*What to produce:* Output the records that follow, keeping every line exactly as it is.

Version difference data
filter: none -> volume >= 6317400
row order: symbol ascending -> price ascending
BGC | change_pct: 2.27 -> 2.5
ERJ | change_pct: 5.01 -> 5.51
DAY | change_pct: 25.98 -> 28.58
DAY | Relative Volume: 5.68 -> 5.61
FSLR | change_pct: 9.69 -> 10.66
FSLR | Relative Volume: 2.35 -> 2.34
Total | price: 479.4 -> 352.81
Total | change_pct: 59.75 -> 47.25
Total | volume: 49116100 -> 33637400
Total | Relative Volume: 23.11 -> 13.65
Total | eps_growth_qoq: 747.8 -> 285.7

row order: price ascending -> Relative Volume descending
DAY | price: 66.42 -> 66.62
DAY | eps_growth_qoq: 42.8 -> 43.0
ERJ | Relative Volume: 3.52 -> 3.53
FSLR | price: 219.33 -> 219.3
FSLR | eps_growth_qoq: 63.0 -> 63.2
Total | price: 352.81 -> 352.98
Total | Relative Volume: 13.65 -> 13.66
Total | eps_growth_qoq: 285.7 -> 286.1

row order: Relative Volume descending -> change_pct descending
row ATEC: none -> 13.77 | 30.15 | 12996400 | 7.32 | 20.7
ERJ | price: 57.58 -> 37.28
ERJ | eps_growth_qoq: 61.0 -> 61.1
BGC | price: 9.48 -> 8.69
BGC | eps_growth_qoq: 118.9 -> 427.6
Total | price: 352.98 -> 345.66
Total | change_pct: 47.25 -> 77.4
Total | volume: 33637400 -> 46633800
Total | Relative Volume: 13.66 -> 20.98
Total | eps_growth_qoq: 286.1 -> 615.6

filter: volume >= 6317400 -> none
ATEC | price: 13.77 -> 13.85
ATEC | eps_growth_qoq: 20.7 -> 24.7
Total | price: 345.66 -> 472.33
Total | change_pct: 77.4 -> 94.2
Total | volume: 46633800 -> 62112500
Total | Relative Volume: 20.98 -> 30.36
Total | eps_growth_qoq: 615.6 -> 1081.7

*Exercise response:*
filter: none -> volume >= 6317400
row order: symbol ascending -> price ascending
BGC | change_pct: 2.27 -> 2.5
ERJ | change_pct: 5.01 -> 5.51
DAY | change_pct: 25.98 -> 28.58
DAY | Relative Volume: 5.68 -> 5.61
FSLR | change_pct: 9.69 -> 10.66
FSLR | Relative Volume: 2.35 -> 2.34
Total | price: 479.4 -> 352.81
Total | change_pct: 59.75 -> 47.25
Total | volume: 49116100 -> 33637400
Total | Relative Volume: 23.11 -> 13.65
Total | eps_growth_qoq: 747.8 -> 285.7

row order: price ascending -> Relative Volume descending
DAY | price: 66.42 -> 66.62
DAY | eps_growth_qoq: 42.8 -> 43.0
ERJ | Relative Volume: 3.52 -> 3.53
FSLR | price: 219.33 -> 219.3
FSLR | eps_growth_qoq: 63.0 -> 63.2
Total | price: 352.81 -> 352.98
Total | Relative Volume: 13.65 -> 13.66
Total | eps_growth_qoq: 285.7 -> 286.1

row order: Relative Volume descending -> change_pct descending
row ATEC: none -> 13.77 | 30.15 | 12996400 | 7.32 | 20.7
ERJ | price: 57.58 -> 37.28
ERJ | eps_growth_qoq: 61.0 -> 61.1
BGC | price: 9.48 -> 8.69
BGC | eps_growth_qoq: 118.9 -> 427.6
Total | price: 352.98 -> 345.66
Total | change_pct: 47.25 -> 77.4
Total | volume: 33637400 -> 46633800
Total | Relative Volume: 13.66 -> 20.98
Total | eps_growth_qoq: 286.1 -> 615.6

filter: volume >= 6317400 -> none
ATEC | price: 13.77 -> 13.85
ATEC | eps_growth_qoq: 20.7 -> 24.7
Total | price: 345.66 -> 472.33
Total | change_pct: 77.4 -> 94.2
Total | volume: 46633800 -> 62112500
Total | Relative Volume: 20.98 -> 30.36
Total | eps_growth_qoq: 615.6 -> 1081.7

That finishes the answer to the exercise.